Work request – Copy every entry in the listing below exactly, but not the pictures.

[Information supplied — start]

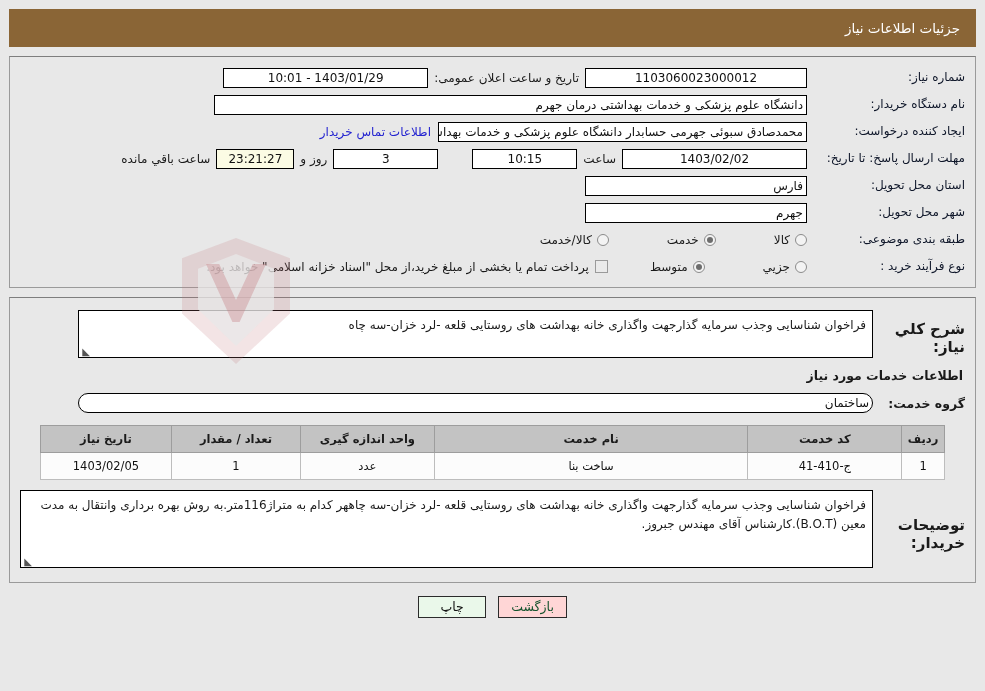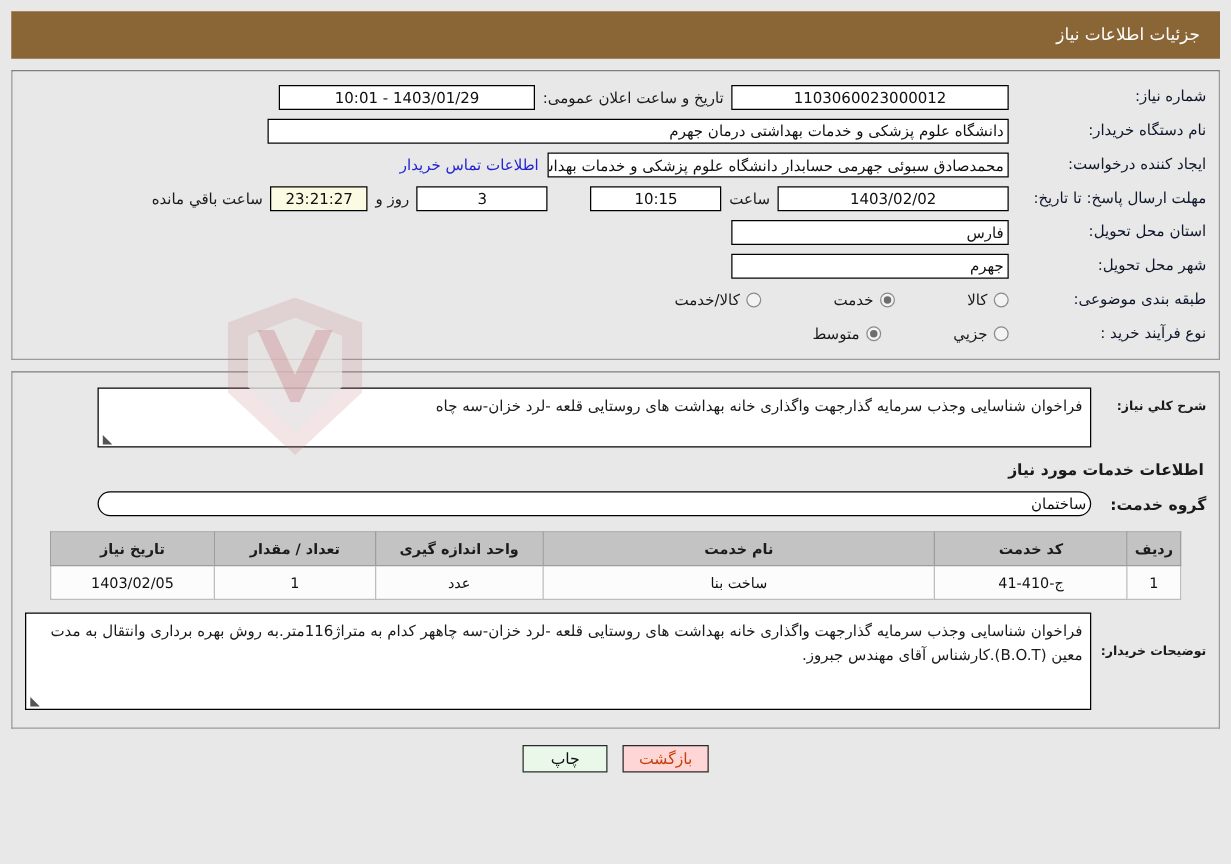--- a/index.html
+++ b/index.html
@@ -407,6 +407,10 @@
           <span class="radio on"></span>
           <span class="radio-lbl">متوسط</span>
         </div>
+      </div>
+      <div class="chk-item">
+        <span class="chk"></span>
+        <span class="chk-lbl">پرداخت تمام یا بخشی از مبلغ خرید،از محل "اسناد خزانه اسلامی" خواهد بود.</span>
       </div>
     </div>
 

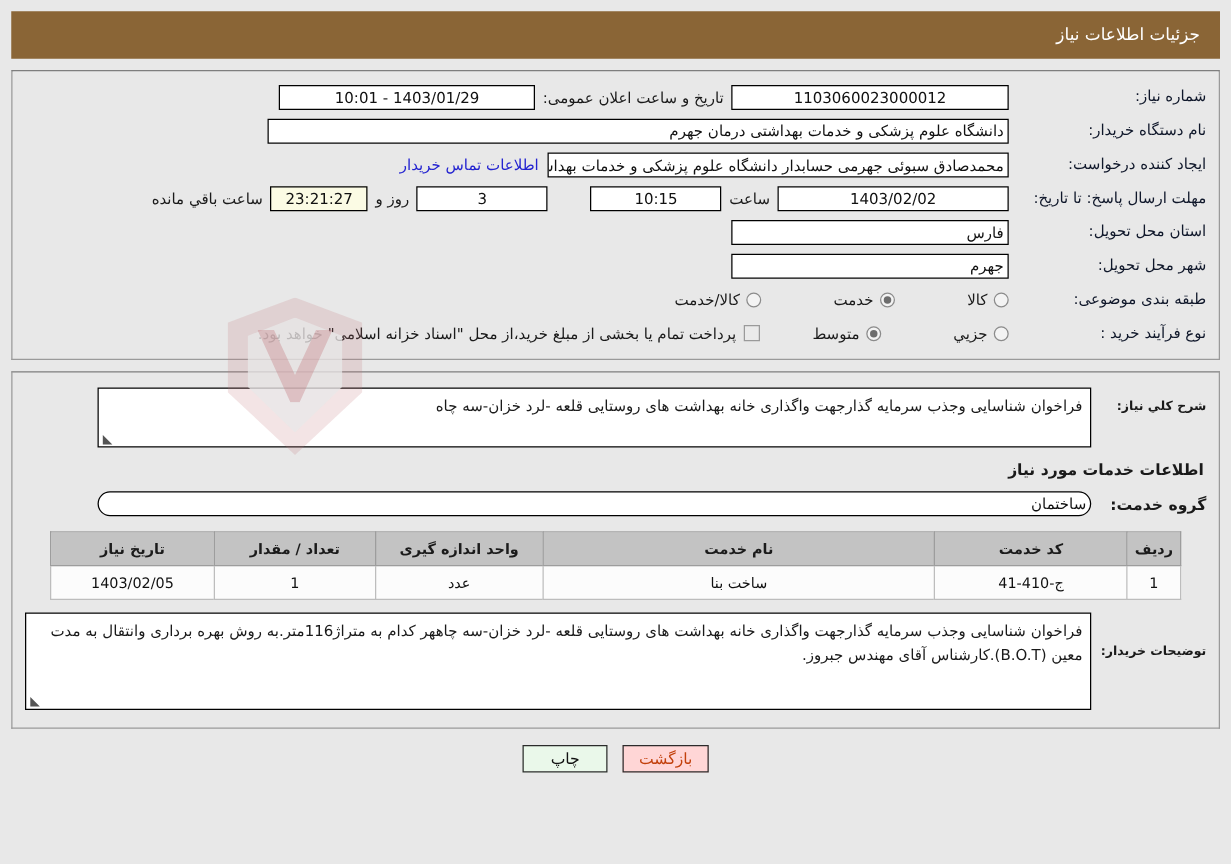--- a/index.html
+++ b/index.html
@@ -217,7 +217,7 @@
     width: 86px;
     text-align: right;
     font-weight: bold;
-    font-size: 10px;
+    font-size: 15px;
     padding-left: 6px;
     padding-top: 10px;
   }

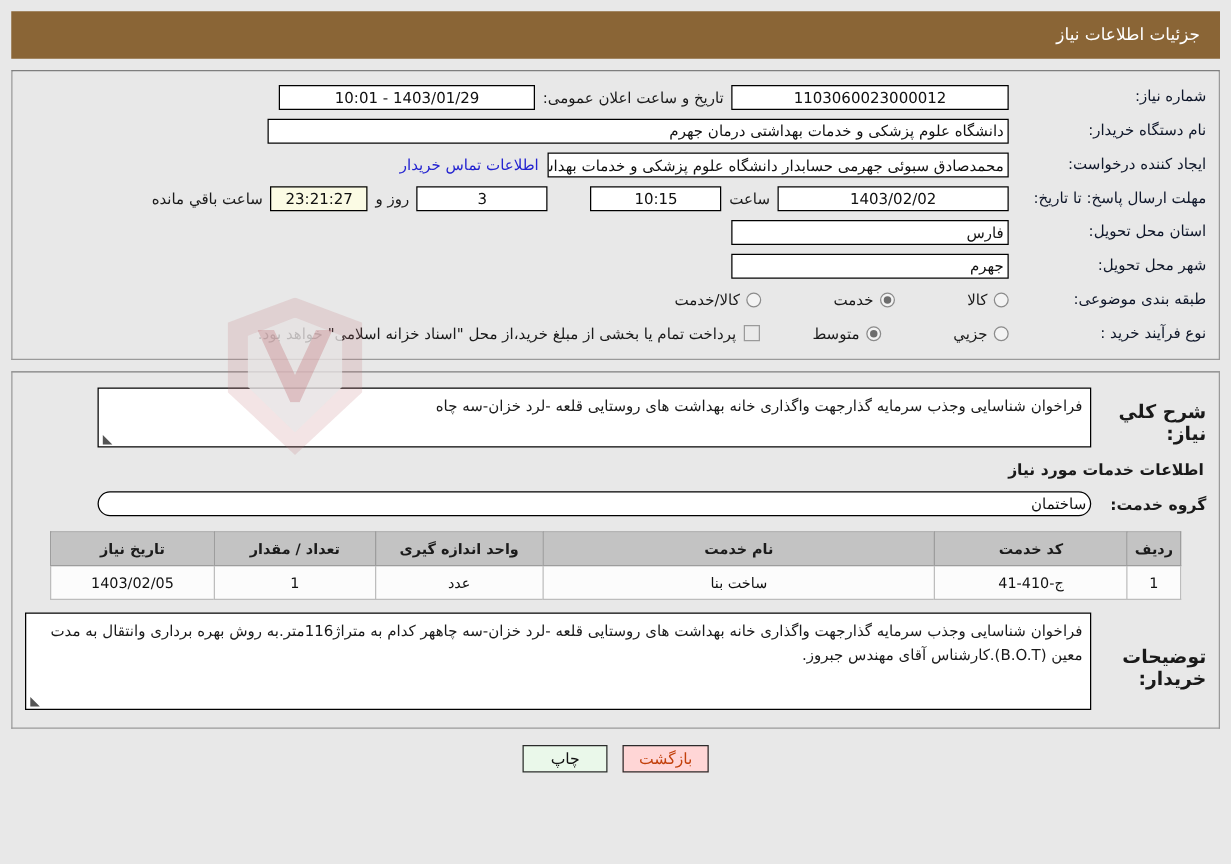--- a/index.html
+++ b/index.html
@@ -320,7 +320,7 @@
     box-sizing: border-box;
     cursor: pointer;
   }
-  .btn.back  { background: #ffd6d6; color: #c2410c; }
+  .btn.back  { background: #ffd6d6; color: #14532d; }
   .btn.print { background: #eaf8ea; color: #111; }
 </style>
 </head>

[Information supplied — finish]

Result below –
--- a/index.html
+++ b/index.html
@@ -407,6 +407,10 @@
           <span class="radio on"></span>
           <span class="radio-lbl">متوسط</span>
         </div>
+      </div>
+      <div class="chk-item">
+        <span class="chk"></span>
+        <span class="chk-lbl">پرداخت تمام یا بخشی از مبلغ خرید،از محل "اسناد خزانه اسلامی" خواهد بود.</span>
       </div>
     </div>
 

--- a/index.html
+++ b/index.html
@@ -217,7 +217,7 @@
     width: 86px;
     text-align: right;
     font-weight: bold;
-    font-size: 10px;
+    font-size: 15px;
     padding-left: 6px;
     padding-top: 10px;
   }

--- a/index.html
+++ b/index.html
@@ -320,7 +320,7 @@
     box-sizing: border-box;
     cursor: pointer;
   }
-  .btn.back  { background: #ffd6d6; color: #c2410c; }
+  .btn.back  { background: #ffd6d6; color: #14532d; }
   .btn.print { background: #eaf8ea; color: #111; }
 </style>
 </head>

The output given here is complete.